Цимлянска и вправду они не увидели, дошли только до казачьих рубежей. Обратно пошли на моторе, малым ходом, экономя солярку. Когда дядька видел в займище трактор или грузовик, непременно причаливал, брал канистру для топлива и недолго о чем-то беседовал с шофером. Возвращался всегда с полной канистрой. Опять мимо них поплыли берега, но уже в обратную сторону.

…Роман смотрел на узенький мост. Шаткий дощатый настил, хлипкие перильца, зыбкая основа понтонов, ходившая под легкой волной. Сбоку от моста, на дополнительном понтоне – низенькая конура бакенщика, теперь – комендантский КПП. По мосту ползет бесконечный поток, состоящий из автомобилей, людей, из рогатой скотины, бронированных машин. Раздаются брань, угрозы, мольбы. Кругом царит горе, сутолока. Пятый день нет конца этому потоку, он течет на восток, подальше от фронта.

Левый берег сразу за мостом: ровный, пологий, далеко просматривается – луговина, одним словом. Потом небольшой бугор, на нем запасные позиции. От них до моста метров семьсот. За спиной и чуть слева – деревенька. Там тоже позиции, стоит соседняя рота.

– Видать, крепко нам врезали, – болтал кто-то сбоку от Романа. – Да ничего, Дон-батюшка «его» удержит. И мы упремся.

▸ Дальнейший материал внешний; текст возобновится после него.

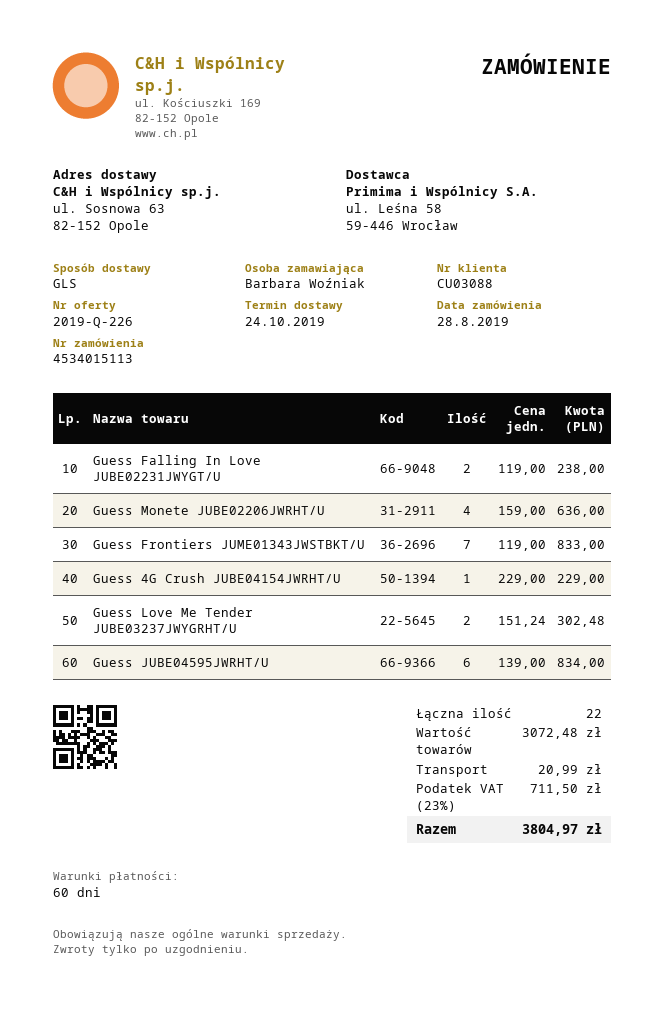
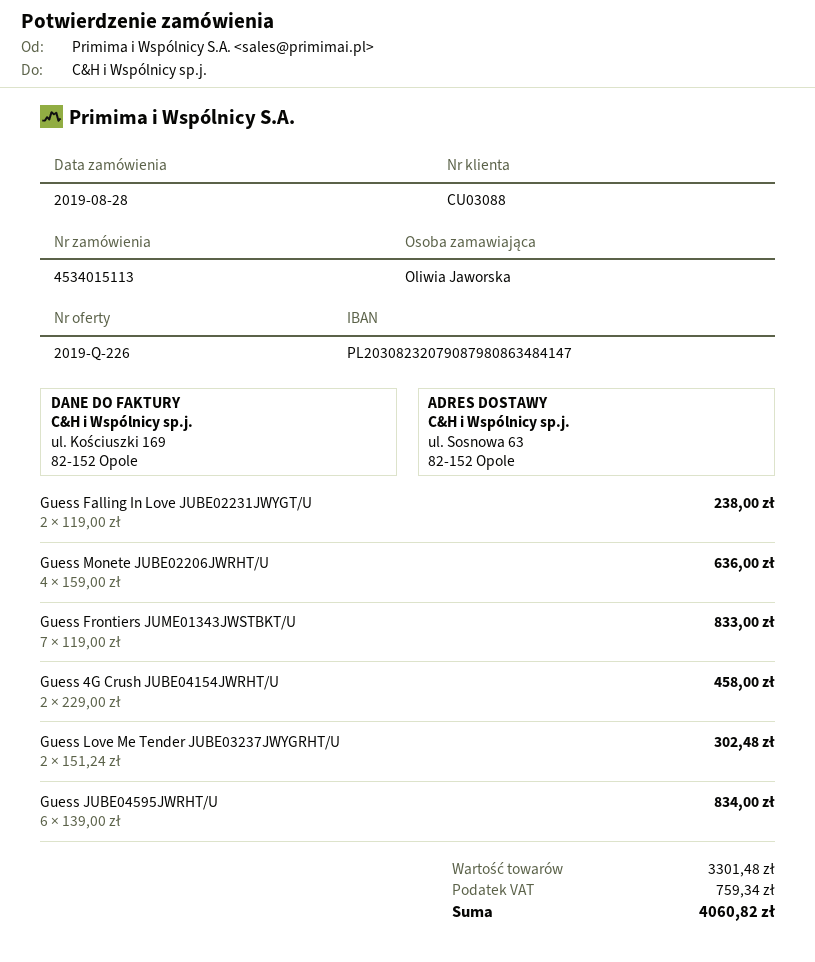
ordered by: Barbara Woźniak -> Oliwia Jaworska
Guess 4G Crush JUBE04154JWRHT/U: 1 x 229.00 = 229.00 -> 2 x 229.00 = 458.00
subtotal: 3072.48 -> 3301.48
shipping: 20.99 -> none
tax: 711.50 -> 759.34
total: 3804.97 -> 4060.82

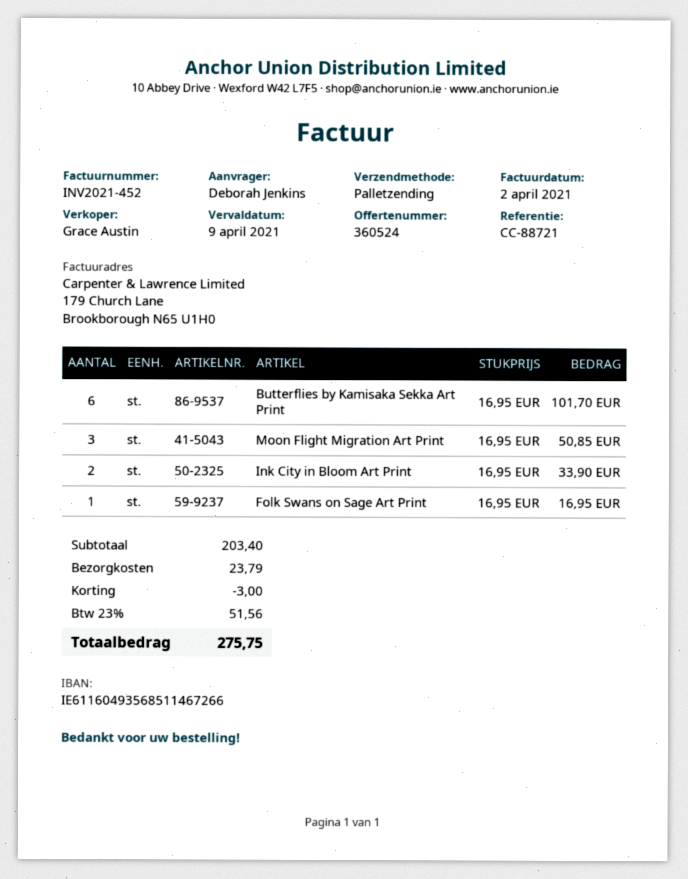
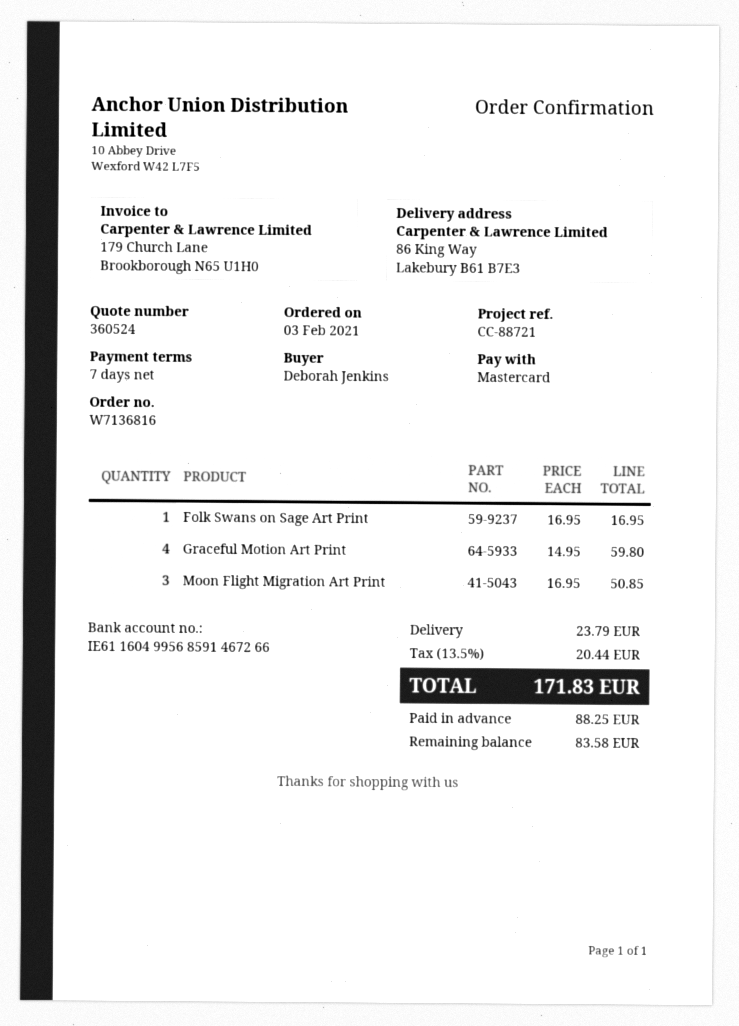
bank account: IE61160493568511467266 -> IE61160499568591467266
Butterflies by Kamisaka Sekka Art Print: 6 x 16.95 = 101.70 -> none
Ink City in Bloom Art Print: 2 x 16.95 = 33.90 -> none
Graceful Motion Art Print: none -> 4 x 14.95 = 59.80
discount: 3.00 -> none
tax: 23% = 51.56 -> 13.5% = 20.44
total: 275.75 -> 171.83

– Интересно, мост будем рвать?

– Не «ему» ж оставлять? Рванем, командиры не дураки. Как последний человек перейдет на наш берег, так у «него» под носом мост и взлетит.

Роман посмотрел в сторону болтавших. Оценивающе глядел на правый берег солдат Лямзин. Длинный, худой, гибкий, как кнут, лысоватый, ему далеко за тридцать. Нос у Лямзина тоже длинный, прямой – киль корабельный. В худобе его кроется дикая сила. На марше Лямзин не знает усталости, при строительстве понтона он легко ворочал бревна и чуть не сам выдернул из прибрежной грязи завязшую пушку. Он никого не боится, даже младших командиров, и, случается, грубит им. Но силу и прыть свою проявляет редко, когда уже совсем прижимает совесть или что там у него вместо нее находится. Чаще уходит в сторонку, закуривает, чешет языком: вспоминает, как был первым парнем на деревне, как крушил ребра дерзким соседям. В деле его не видели, но проверять похвальбу Лямзина возможности не было.

Рядом с ним Опорков. За глаза его зовут Лямзинская Шестерка, верный подпевала, хотя мог бы вести свою линию, но его хватает лишь на роль ведомого. Весу в нем под центнер, руки толщиной в приклад от ручного пулемета, грудь широкая, рельефная, волос белый, между зубов щель, лицо ладное, глаза с ехидным прищуром. С Лямзиным они с первых дней сошлись и стали один другого поддерживать. В наряды и на службу они ходили в числе последних, а вот потравить байки и потрепаться – нету им равных. Взвод против них слова не скажет, связываться с парочкой нет охоты.

– Отчего вышло так, Саня? – Опорков будто теперь, на второй год войны, задался насущным вопросом.

– Не знаю, Алеха, не знаю, – отозвался Лямзин, хотя в голове его уже были готовы варианты ответов. – Много тут всего. Вишь, и техника у «него», и оружие, и связь. Все схвачено, а мы только глаза открыли. Дали мне эсвэтэшку, а я б лучше с «моськой» воевал, с нею привычно. А «светка»[1] капризная, зараза, ухода требует.

– Вся Европа на них работает, – вставил Опорков.

Лямзин кивнул:

– Потом, опять же, первый удар за «ним» остался. Ты в шахматы играть умеешь?

– Ну, знаю, как фигуры ходят, – уклончиво ответил Опорков.

– Вот вроде равное по фигурам сходство: и ферзи у обоих, и слоны, и кони, а все ж таки за белыми преимущество. Вот считай, что они белыми в этой войне играют.

– Да все проще гораздо, – влез к ним в разговор Роман. – Просто взять немца среднего и нашего вояку и один на один бросить, то немец сверху окажется. У немца выучка, закалка, воюет он дольше нашего.